Um fator que tende a agravar muito esse cenário de negligência é quando os serviços não são prestados pelo poder público, mas, sim, por uma empresa privada. A despeito do argumento geralmente utilizado de que a desestatização “atrai investimentos” e possibilita uma prestação “mais eficiente”, o que na prática tem ocorrido nas últimas décadas é que a prestação por empresas privadas eleva exponencialmente as tarifas sem que as concessionárias cumpram com os investimentos acordados para a melhoria dos serviços.

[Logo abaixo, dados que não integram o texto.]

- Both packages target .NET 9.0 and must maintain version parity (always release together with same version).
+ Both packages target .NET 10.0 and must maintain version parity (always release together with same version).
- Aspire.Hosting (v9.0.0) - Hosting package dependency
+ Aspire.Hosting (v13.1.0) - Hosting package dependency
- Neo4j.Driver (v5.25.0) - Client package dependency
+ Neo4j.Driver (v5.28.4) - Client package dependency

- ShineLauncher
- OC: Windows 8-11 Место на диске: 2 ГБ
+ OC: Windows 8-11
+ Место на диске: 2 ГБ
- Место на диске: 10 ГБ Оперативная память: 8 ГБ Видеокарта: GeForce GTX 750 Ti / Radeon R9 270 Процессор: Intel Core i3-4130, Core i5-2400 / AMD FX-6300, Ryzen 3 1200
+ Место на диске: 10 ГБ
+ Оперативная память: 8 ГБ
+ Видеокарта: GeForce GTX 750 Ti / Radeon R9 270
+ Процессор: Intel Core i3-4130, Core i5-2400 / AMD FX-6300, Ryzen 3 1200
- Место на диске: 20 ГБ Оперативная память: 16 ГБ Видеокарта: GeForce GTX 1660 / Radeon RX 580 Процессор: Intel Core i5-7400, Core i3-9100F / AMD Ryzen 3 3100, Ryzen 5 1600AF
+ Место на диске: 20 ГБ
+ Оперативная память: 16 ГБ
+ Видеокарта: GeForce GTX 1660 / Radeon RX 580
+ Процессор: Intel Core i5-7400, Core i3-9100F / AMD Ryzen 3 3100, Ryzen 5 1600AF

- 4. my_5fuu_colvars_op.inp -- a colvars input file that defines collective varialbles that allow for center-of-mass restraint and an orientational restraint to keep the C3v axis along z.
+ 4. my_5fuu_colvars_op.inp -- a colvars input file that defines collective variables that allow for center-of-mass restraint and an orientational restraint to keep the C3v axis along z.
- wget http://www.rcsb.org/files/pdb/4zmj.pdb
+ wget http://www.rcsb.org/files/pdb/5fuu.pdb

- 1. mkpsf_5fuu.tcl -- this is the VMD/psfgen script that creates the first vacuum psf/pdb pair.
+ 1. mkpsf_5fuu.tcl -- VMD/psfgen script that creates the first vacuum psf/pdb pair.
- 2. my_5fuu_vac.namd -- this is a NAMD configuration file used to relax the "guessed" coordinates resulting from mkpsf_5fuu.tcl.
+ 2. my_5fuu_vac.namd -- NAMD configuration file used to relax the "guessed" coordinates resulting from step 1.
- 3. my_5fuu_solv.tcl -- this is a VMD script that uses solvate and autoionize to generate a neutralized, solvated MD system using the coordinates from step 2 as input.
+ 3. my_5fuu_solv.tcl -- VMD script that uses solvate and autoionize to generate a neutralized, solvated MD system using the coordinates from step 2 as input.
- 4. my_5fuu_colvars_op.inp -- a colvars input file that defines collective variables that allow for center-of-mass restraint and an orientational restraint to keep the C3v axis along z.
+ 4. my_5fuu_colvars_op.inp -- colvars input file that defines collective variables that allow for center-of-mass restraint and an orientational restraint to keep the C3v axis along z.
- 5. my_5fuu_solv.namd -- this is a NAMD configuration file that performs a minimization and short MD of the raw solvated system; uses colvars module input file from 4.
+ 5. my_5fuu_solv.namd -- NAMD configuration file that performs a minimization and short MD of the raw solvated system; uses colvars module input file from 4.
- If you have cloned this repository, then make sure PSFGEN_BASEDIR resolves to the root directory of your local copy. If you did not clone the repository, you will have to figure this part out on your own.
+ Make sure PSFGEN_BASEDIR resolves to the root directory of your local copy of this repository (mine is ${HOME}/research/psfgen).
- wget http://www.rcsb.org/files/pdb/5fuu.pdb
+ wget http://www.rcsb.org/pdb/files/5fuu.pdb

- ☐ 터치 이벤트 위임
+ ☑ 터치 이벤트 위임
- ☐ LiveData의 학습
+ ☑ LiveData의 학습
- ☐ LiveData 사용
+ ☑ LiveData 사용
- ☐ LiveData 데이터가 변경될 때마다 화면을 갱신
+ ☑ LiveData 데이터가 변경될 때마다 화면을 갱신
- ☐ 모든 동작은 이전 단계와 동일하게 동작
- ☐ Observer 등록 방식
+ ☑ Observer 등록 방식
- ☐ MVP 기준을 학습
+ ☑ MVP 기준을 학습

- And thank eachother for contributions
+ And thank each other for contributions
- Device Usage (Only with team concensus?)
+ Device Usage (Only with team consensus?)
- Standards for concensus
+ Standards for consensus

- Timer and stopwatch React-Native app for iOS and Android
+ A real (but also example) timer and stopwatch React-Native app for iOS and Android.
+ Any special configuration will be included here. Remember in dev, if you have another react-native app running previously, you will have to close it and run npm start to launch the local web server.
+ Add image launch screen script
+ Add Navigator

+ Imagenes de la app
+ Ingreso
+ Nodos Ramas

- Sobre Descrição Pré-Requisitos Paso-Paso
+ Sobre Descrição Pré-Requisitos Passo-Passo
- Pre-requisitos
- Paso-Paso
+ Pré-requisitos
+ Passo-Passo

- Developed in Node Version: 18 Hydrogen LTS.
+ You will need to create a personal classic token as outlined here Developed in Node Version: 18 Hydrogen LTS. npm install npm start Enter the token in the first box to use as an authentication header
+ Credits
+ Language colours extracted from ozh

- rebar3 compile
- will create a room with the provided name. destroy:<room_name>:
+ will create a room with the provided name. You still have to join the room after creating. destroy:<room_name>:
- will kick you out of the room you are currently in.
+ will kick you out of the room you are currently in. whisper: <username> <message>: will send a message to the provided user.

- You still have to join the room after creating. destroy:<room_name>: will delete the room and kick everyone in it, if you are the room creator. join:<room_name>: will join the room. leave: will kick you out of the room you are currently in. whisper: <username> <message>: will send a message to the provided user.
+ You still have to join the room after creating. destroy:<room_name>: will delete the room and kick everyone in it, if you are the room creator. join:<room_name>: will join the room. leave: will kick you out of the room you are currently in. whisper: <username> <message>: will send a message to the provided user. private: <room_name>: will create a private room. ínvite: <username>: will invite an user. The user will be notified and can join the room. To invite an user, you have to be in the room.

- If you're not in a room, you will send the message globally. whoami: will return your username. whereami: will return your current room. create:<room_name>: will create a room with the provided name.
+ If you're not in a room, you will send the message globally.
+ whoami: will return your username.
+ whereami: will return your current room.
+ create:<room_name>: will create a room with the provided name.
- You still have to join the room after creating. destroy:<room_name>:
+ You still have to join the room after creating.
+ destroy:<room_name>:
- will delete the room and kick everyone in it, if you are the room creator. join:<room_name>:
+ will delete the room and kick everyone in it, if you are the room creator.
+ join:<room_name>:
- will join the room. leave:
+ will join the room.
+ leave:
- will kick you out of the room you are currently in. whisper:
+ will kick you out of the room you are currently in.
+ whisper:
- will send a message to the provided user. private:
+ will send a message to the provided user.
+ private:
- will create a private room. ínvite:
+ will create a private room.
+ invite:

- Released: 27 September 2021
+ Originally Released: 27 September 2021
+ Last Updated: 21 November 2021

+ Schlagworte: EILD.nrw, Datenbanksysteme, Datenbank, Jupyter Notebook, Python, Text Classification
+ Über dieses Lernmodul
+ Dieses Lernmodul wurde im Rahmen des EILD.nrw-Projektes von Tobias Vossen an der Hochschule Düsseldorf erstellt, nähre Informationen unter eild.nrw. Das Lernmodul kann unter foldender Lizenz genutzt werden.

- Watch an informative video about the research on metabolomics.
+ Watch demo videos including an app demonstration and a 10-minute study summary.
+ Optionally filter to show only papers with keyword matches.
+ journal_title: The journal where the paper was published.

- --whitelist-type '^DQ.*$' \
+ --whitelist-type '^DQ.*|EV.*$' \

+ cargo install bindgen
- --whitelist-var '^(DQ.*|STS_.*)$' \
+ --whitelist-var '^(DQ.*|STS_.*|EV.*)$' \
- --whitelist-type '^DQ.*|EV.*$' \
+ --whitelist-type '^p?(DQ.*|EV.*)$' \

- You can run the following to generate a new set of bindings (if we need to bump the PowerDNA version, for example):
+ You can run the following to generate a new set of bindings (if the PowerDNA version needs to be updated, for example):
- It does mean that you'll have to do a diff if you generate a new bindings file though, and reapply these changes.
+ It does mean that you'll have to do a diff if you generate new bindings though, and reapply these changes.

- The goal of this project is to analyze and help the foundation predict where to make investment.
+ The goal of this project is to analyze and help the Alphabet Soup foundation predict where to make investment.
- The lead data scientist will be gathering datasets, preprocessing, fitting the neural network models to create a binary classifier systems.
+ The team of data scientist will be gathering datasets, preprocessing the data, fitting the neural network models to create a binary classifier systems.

No caso do saneamento do Rio de Janeiro, os serviços foram retirados da empresa estatal CEDAE e transferidos para três concessionárias privadas nos anos de 2021 e 2022: a Águas do Rio, a Rio+ Saneamento e a Iguá Saneamento. Este é o cenário que resultou em, no último ano, seis ocorrências de adutoras se rompendo — algumas pela terceira vez — só na região metropolitana do Rio. Já o governo do Estado do Rio de Janeiro, sob a gestão de Cláudio Castro, não define adequadamente os investimentos a serem realizados para se evitar desastres como esses e nem fiscaliza devidamente as concessionárias privadas, agravando ainda mais a situação.

Em 2020, foi aprovada uma nova política de saneamento básico nacional, por meio da Lei Federal nº 14.026/2020, que busca impor a todos os Estados e Municípios que deixem de prestar por si mesmos os serviços de saneamento, por meio de empresas estatais, e os conceda para empresas privadas prestarem. Nesta mesma semana, na quarta-feira do dia 06 de dezembro, a Assembleia Legislativa do Estado de São Paulo aprovou, sob fortes protestos da população (que foram duramente reprimidos pela Polícia Militar) um projeto de lei autorizando a privatização da Sabesp, empresa estatal de saneamento de SP, a maior companhia de saneamento da América Latina e uma das maiores do mundo em população atendida.

Sem que haja uma forte mobilização popular, com movimento sociais urbanos organizados em prol da luta pelo direito à cidade e ao saneamento básico adequado para toda a população, a tendência é que as privatizações e desestatizações dos serviços avancem, elevando as tarifas, piorando a qualidade e causando ainda mais crimes ambientais como os dos rompimentos das adutoras.